A união entre modernidade e neoclassicismo se deu pela pegada esportiva, ampla e confortável, com uma cartela de cores bem enxuta. Apenas tons de off-white e azul tiveram vez no compilado. Desenhos geométricos e tecidos mais estruturados, como jeans e linho, formaram a “arquitetura em forma de costura” estabelecida pela label.
Jacquemus
Assim como fez na celebração dos dez anos de sua label homônima, a grife Jacquemus levou seus convidados para um cenário campestre. No entanto, o roxo vibrante da plantação de lavandas visto na apresentação comemorativa foi substituído pela sobriedade dos vários hectares de trigo do Parque Nacional Regional Vexin, localizado a cerca de uma hora de Paris.
A locação caiu como uma luva na nova coleção do estilista francês, exibida junto a um toque de piano melancólico e uma cartela de cores naturais. Nos arredores da passarela de 600 metros instalada no campo, os 100 influenciadores e jornalistas presentes foram separados pelos próprios ramos de trigo, como expectadores da história do novo filme de Simon Porte Jacquemus.
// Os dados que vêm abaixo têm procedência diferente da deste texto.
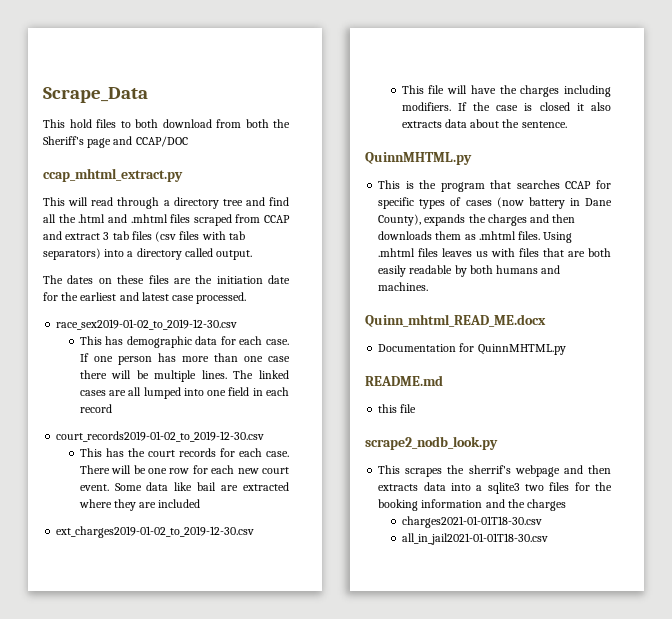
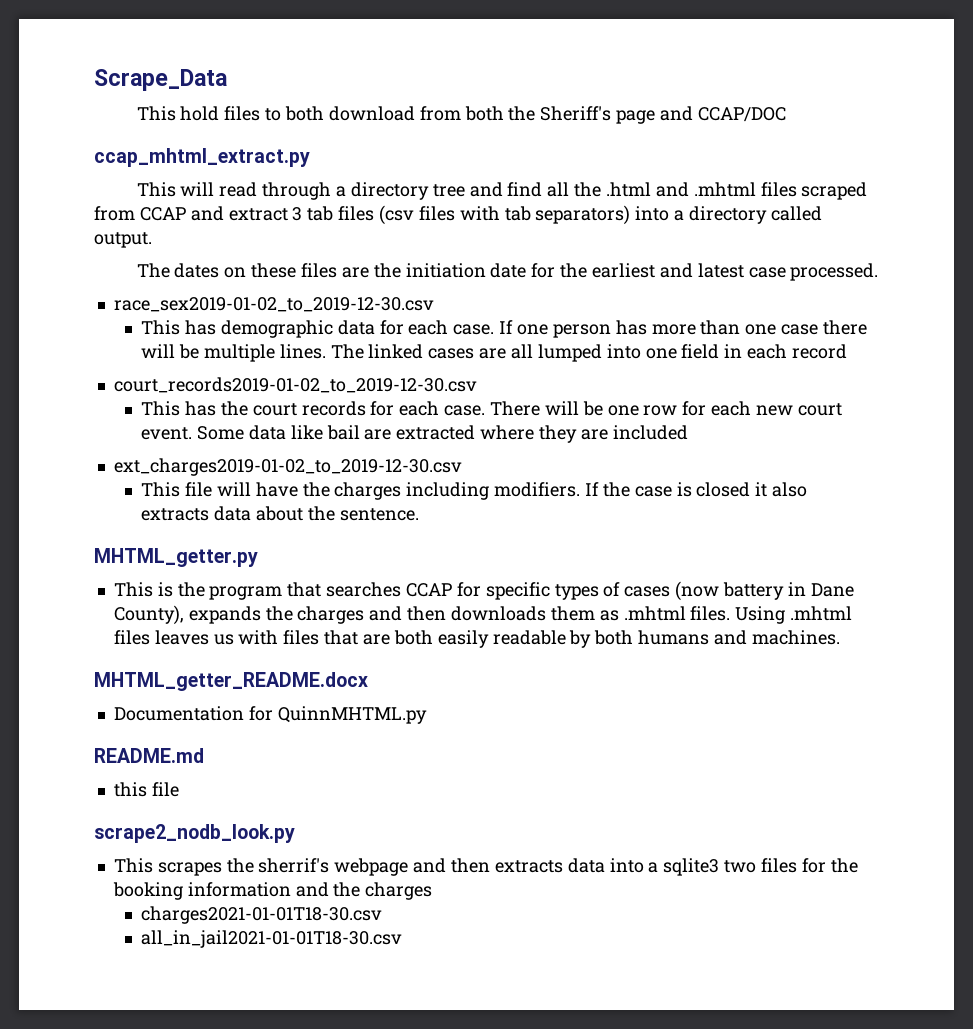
  If the case is closed it also extracts data about the sentence.
- QuinnMHTML.py
+ MHTML_getter.py
- Quinn_mhtml_READ_ME.docx
+ MHTML_getter_README.docx

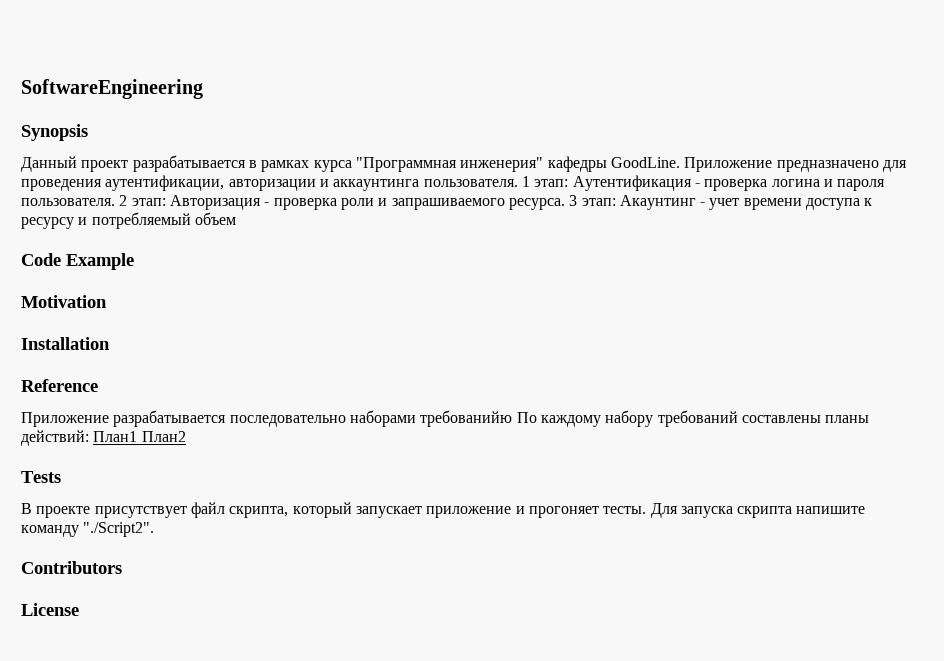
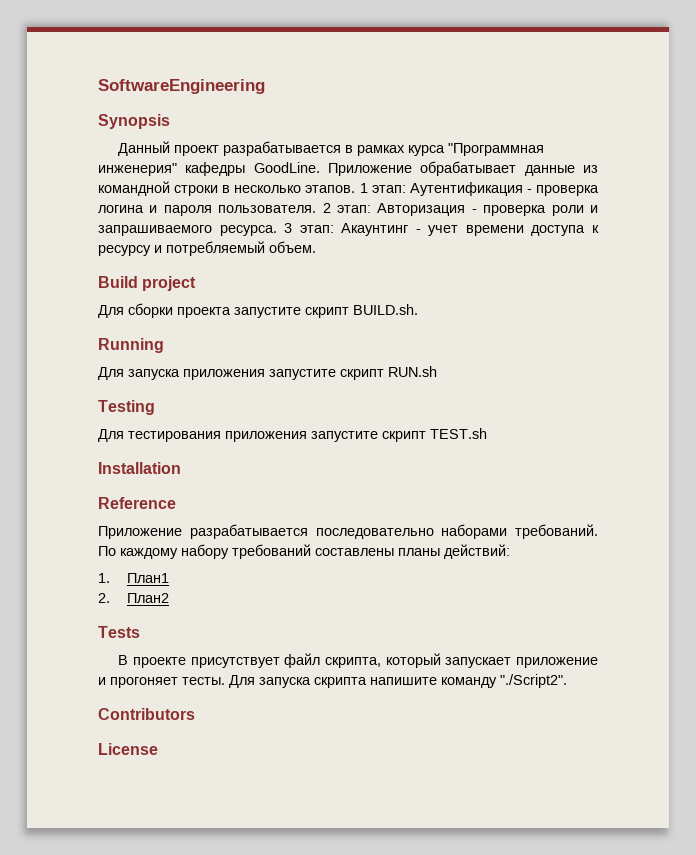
- Приложение предназначено для проведения аутентификации, авторизации и аккаунтинга пользователя.
+ Приложение обрабатывает данные из командной строки в несколько этапов.
- 3 этап: Акаунтинг - учет времени доступа к ресурсу и потребляемый объем
- Code Example
- Motivation
+ 3 этап: Акаунтинг - учет времени доступа к ресурсу и потребляемый объем.
+ Build project
+ Для сборки проекта запустите скрипт BUILD.sh.
+ Running
+ Для запуска приложения запустите скрипт RUN.sh
+ Testing
+ Для тестирования приложения запустите скрипт TEST.sh
- Приложение разрабатывается последовательно наборами требованийю По каждому набору требований составлены планы действий: План1 План2
+ Приложение разрабатывается последовательно наборами требований. По каждому набору требований составлены планы действий:
+ 1. План1
+ 2. План2

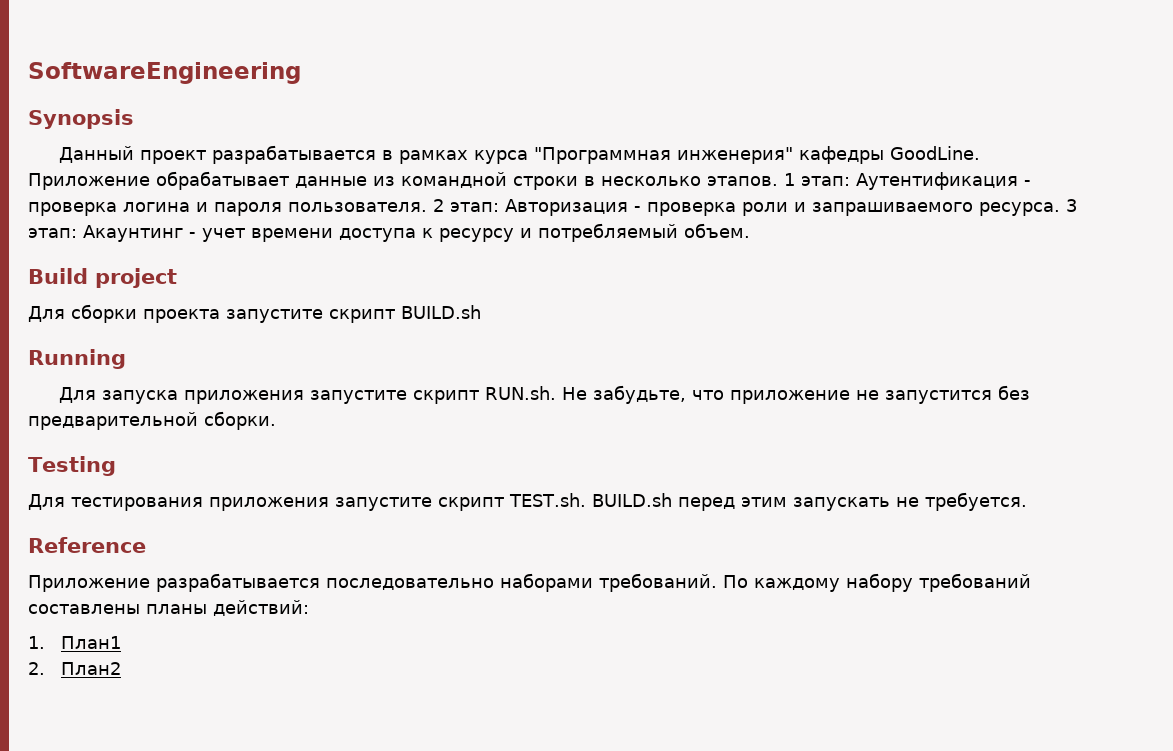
- Для сборки проекта запустите скрипт BUILD.sh.
+ Для сборки проекта запустите скрипт BUILD.sh
- Для запуска приложения запустите скрипт RUN.sh
+ Для запуска приложения запустите скрипт RUN.sh. Не забудьте, что приложение не запустится без предварительной сборки.
- Для тестирования приложения запустите скрипт TEST.sh
- Installation
+ Для тестирования приложения запустите скрипт TEST.sh. BUILD.sh перед этим запускать не требуется.
- Tests
- В проекте присутствует файл скрипта, который запускает приложение и прогоняет тесты. Для запуска скрипта напишите команду "./Script2".
- Contributors
- License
O designer costuma se inspirar no cinema francês para desenvolver seus compilados.
Batizado de L’Amour, o trabalho é “como um casamento simples no campo ou um festival da colheita”, como explicou Simon Porte Jacquemus à Vogue. Repleto de referências provençais, como cerâmica, toalhas de mesa e talheres de madeira, o trabalho canalizou a “típica indiferença francesa do sul”.
Os tons de sálvia, bege, preto e argila deram um aspecto reconfortante às peças mostradas, enquanto os decotes com alças de sutiã e os comprimentos cropped ressaltaram a feminilidade da mulher Jacquemus. Segundo o estilista, tal persona só é realmente conhecida em apresentações físicas.
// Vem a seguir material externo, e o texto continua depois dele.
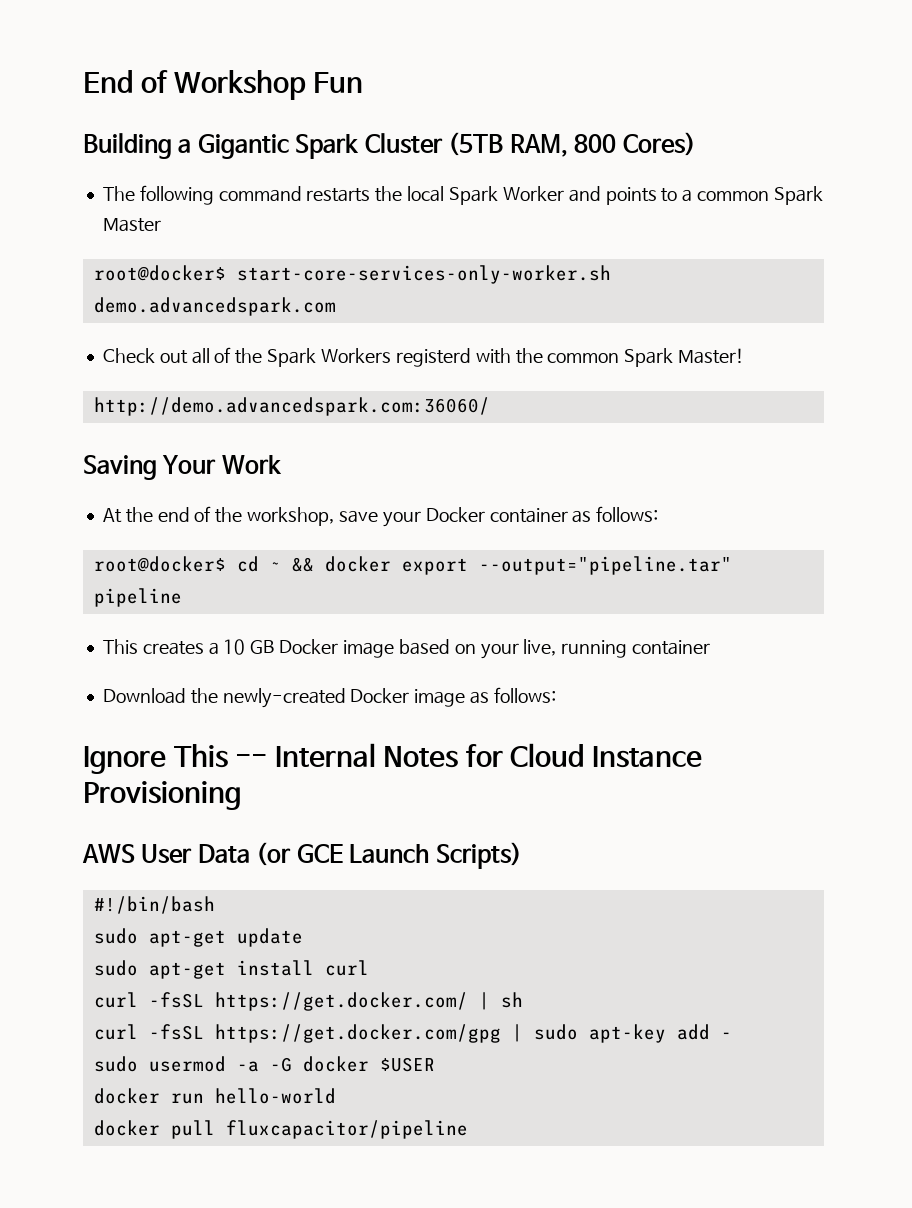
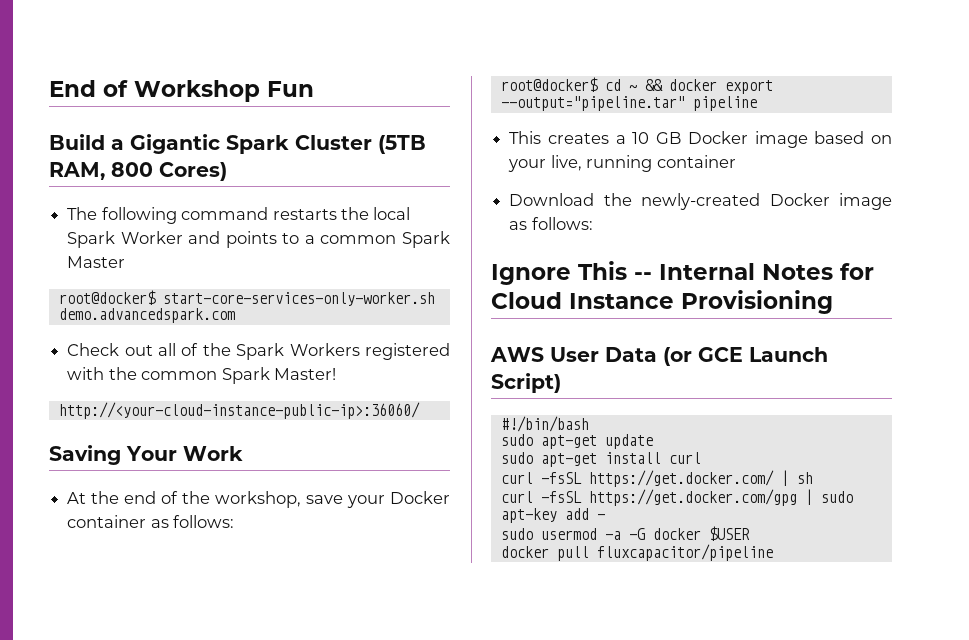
- Building a Gigantic Spark Cluster (5TB RAM, 800 Cores)
+ Build a Gigantic Spark Cluster (5TB RAM, 800 Cores)
- Check out all of the Spark Workers registerd with the common Spark Master!
+ Check out all of the Spark Workers registered with the common Spark Master!
- http://demo.advancedspark.com:36060/
+ http://<your-cloud-instance-public-ip>:36060/
- AWS User Data (or GCE Launch Scripts)
+ AWS User Data (or GCE Launch Script)
- docker run hello-world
“Para mim, a passarela não pode ser um vídeo. Isso está no coração do que fazemos e não é algo superficial. É importante para todos nós continuarmos, assim como um restaurante que reabre. É como um filme de um dia de verão. É a nossa vida”, defendeu Simon.
Louis Vuitton
A próxima casa de moda a revisitar o formato presencial será a Louis Vuitton. O diretor criativo da linha masculina da grife francesa, Virgil Abloh, avisou recentemente que sua nova coleção para a empresa será lançada em um desfile aberto ao público, em Xangai, no dia 6 de agosto.
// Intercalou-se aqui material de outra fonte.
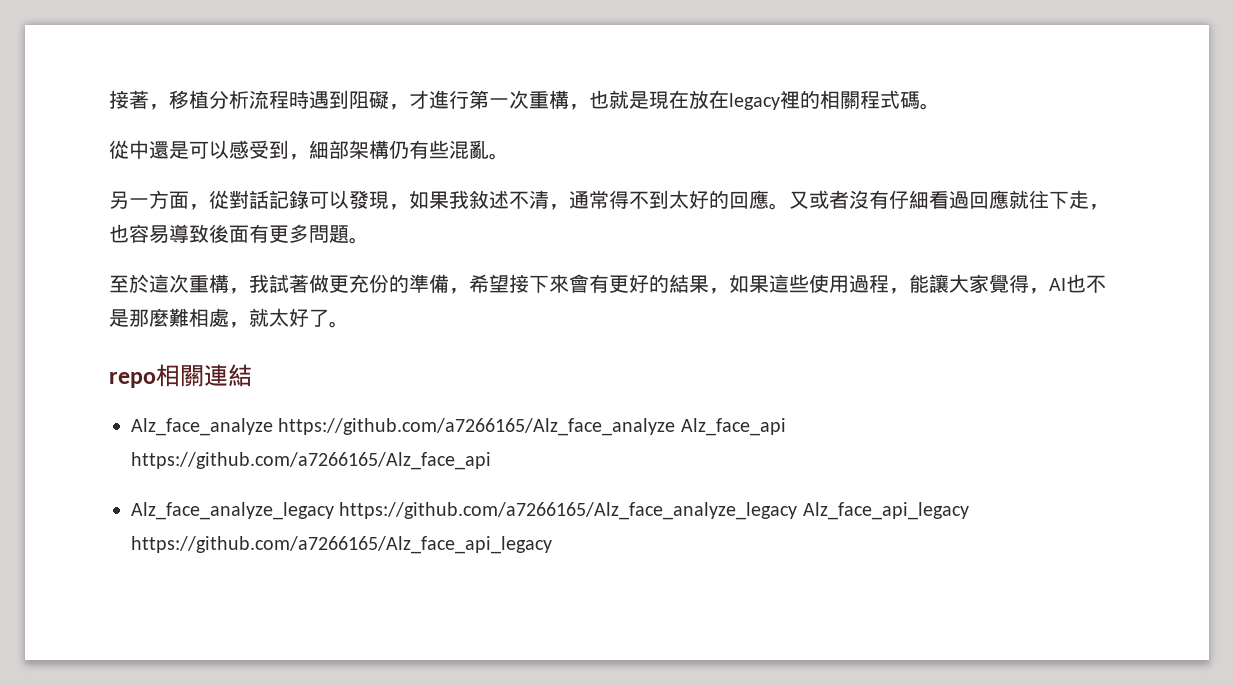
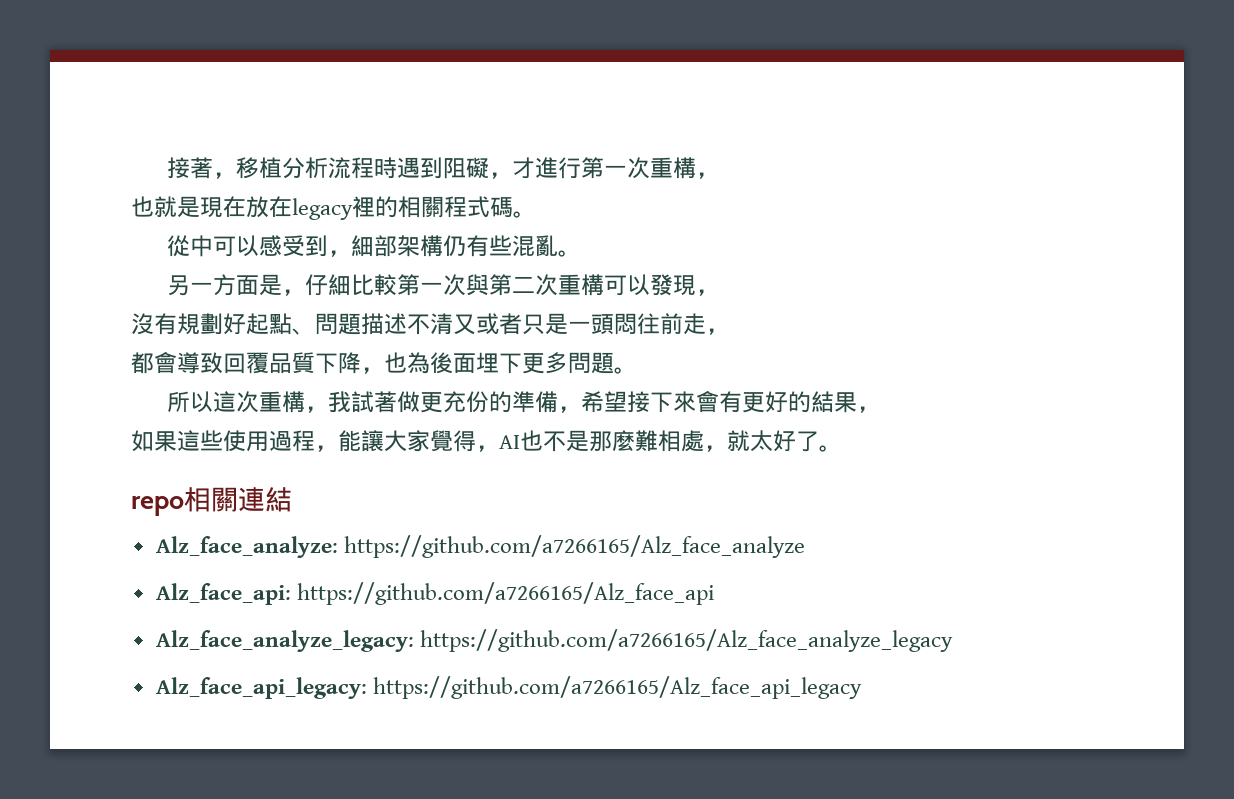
- 接著，移植分析流程時遇到阻礙，才進行第一次重構，也就是現在放在legacy裡的相關程式碼。
+ 接著，移植分析流程時遇到阻礙，才進行第一次重構，
+ 也就是現在放在legacy裡的相關程式碼。
- 從中還是可以感受到，細部架構仍有些混亂。
+ 從中可以感受到，細部架構仍有些混亂。
- 另一方面，從對話記錄可以發現，如果我敘述不清，通常得不到太好的回應。又或者沒有仔細看過回應就往下走，也容易導致後面有更多問題。
+ 另一方面是，仔細比較第一次與第二次重構可以發現，
+ 沒有規劃好起點、問題描述不清又或者只是一頭悶往前走，
+ 都會導致回覆品質下降，也為後面埋下更多問題。
- 至於這次重構，我試著做更充份的準備，希望接下來會有更好的結果，如果這些使用過程，能讓大家覺得，AI也不是那麼難相處，就太好了。
+ 所以這次重構，我試著做更充份的準備，希望接下來會有更好的結果，
+ 如果這些使用過程，能讓大家覺得，AI也不是那麼難相處，就太好了。
- Alz_face_analyze https://github.com/a7266165/Alz_face_analyze Alz_face_api https://github.com/a7266165/Alz_face_api
+ Alz_face_analyze: https://github.com/a7266165/Alz_face_analyze
+ Alz_face_api: https://github.com/a7266165/Alz_face_api
- Alz_face_analyze_legacy https://github.com/a7266165/Alz_face_analyze_legacy Alz_face_api_legacy https://github.com/a7266165/Alz_face_api_legacy
+ Alz_face_analyze_legacy: https://github.com/a7266165/Alz_face_analyze_legacy
+ Alz_face_api_legacy: https://github.com/a7266165/Alz_face_api_legacy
Ao WWD, o designer adiantou que a grife do grupo LVMH irá entrar em turnê mundial, abandonando o cronograma de moda tradicional. O intuito é poder se libertar da obrigatoriedade de apresentar coleções em janeiro e julho.
O foco da primavera/verão 2021 da etiqueta, chamada de Mensagem na Garrafa, será a sustentabilidade. Trinta visuais serão criados com matérias-primas novas, 25 looks serão confeccionados com materiais reciclados e 25 serão feitos a partir de sobras da coleção anterior.
“O novo programa é, provavelmente, o maior salto que já dei em termos de renovação. É compilado mais artesanal, e mostraremos todo esse processo em um filme. Estamos em uma nova era”, adiantou o estilista.
Embora todas as casas que apresentaram desfiles presenciais no decorrer desta semana tenham alegado ter boas intenções ao retomar os shows físicos, as ações não agradaram a todos. Em uma postagem no Twitter, por exemplo, a blogueira Thereza Cristina, do Fashionismo, questionou as inciativas.
“Polêmica fashion do dia: a italiana Etro voltou com desfiles presenciais e está sendo criticada. Rolou um distanciamento social de leve, foi gente da Europa toda, meia dúzia usava máscara, e a pergunta que fica é: tem necessidade disso agora? Imagina em setembro”, escreveu a influenciadora.
Uma seguidora respondeu a publicação chamando atenção para as áreas onde não houve cobertura fotográfica. “O problema é o backstage. Imagina os maquiadores passando o mesmo pincel em várias modelos. Troca de roupa correndo, aquela aglomeração durante os minutos que o desfile realmente acontece, modelo se trombando…”. Será que o retorno ao formato tradicional será positivo para as etiquetas que investiram na tática?